WPCNR THE DAILY BAILEY. News & Comment By John F. Bailey. June 20, 2007: The Journal News trolley shuttle story in White Plains in this morning’s edition, in which the City of White Plains is seriously considering spending $840,000 a year to run a downtown shuttle, (as reported by WPCNR last week) spending $242,000 of a government grant to buy three buses, after spending $200,000 of taxpayer dollars for a study gives a clue as to how the city might to pay for it.
What was unusual about this story was that Rick Ammirato, the Executive Director of the BID – usually one of the top cheerleaders for the Delfino Administration – went on record according to the reporter as saying the “half-million loss” – was something “I don’t know if that’s something the city’s ready to do given the pressure on the budget.”

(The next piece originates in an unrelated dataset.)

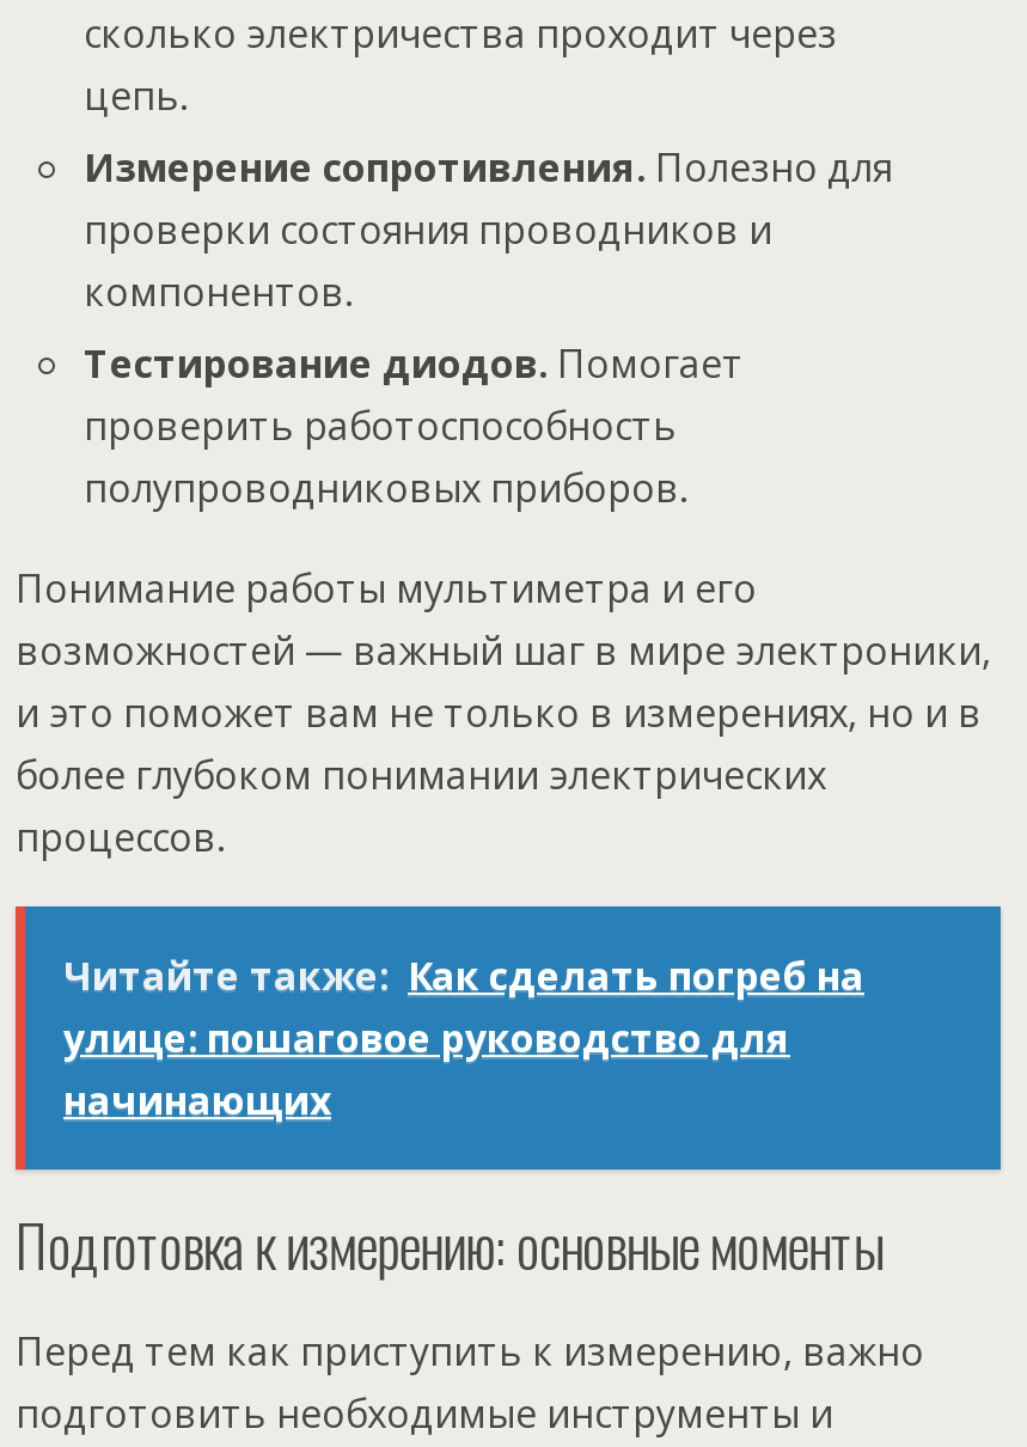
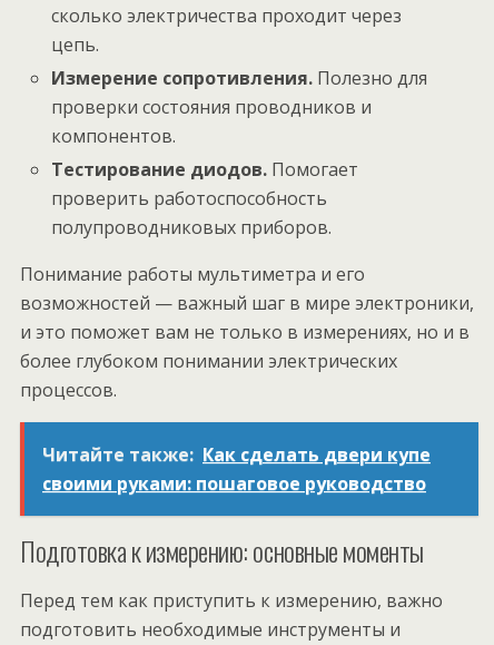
[63,950,864,1127] Читайте также: Как сделать погреб на | улице: пошаговое руководство для | начинающих -> [42,442,431,496] Читайте также: Как сделать двери купе | своими руками: пошаговое руководство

This is astounding. The BID, which is poised to pounce on an additional $1 Million in assessments when the BID expands which should be happening shortly given the lack of opposition, has been hoping to expand its operations bringing more amenities, street sweepers, full-time paid ambassadors, and advertising banners to the downtown. What they apparently did not know was they are going to pay for the shuttle.
However, we now have a good idea of how the city might pay for that shuttle. They could pick the BID’s pockets under the guise of saying the shuttle will improve BID members’ business in the downtown, and take that $1 Million assessment and apply some of it towards the shuttle, if not all of it . Isn’t it a coincidence that as soon as the BID draws closer to expanding and getting its hands on $1 Million, the city suddenly gets this trolley study and in a lightning round applies for Nita Lowey’s grant? How convenient.
Why don’t we see these things coming? It is found money. The shuttle routes conveniently move persons through the new BID area to be added, so it is very justifiable.
But is anybody thinking in City Hall? Is anybody thinking on the Common Council?
The study done at a cost of $200,000 on the shuttle never went to the populace and the neighborhoods to ask what kind of shuttle would they be willing to use. They asked office parks how many of their population would use it, and that number came in at 25%. The study described shuttles in Chattanooga, Denver, and Alabama. Now what is significant about the Denver shuttle is their shuttles go from huge parking lots outside of town into the city, and run every 5 minutes and every 75 seconds during rush hour.
That is not what is proposed in White Plains. The interval in White Plains is 10 and 15 minutes on the shuttle routes proposed. Hello? I can walk from the train station into downtown in 15 minutes rather than stand there waiting for a shuttle to arrive. We’re paying $200,000 for this “expertise.” Whoever picked these people to do a study? You cannot recommend something that does not fit a “successful” model.
The study should have looked into The Town of Huntington NY, where a 16-fleet shuttle costs the Town of Huntington about $2,011,000 a year loss. $2 million! And, that is with$472,000 in government assistance.
Consider the isolated Southender
Often I have wanted to get into town without a car. I have to take the No 5 bus, which runs once an hour on the North Street loop into the transcenter. It would be great if the city fanned shuttles out down Mamaroneck Avenue to the White Plains border, deployed them out Post Road and over to Central Avenue and the office parks to bring persons into the downtown without cars.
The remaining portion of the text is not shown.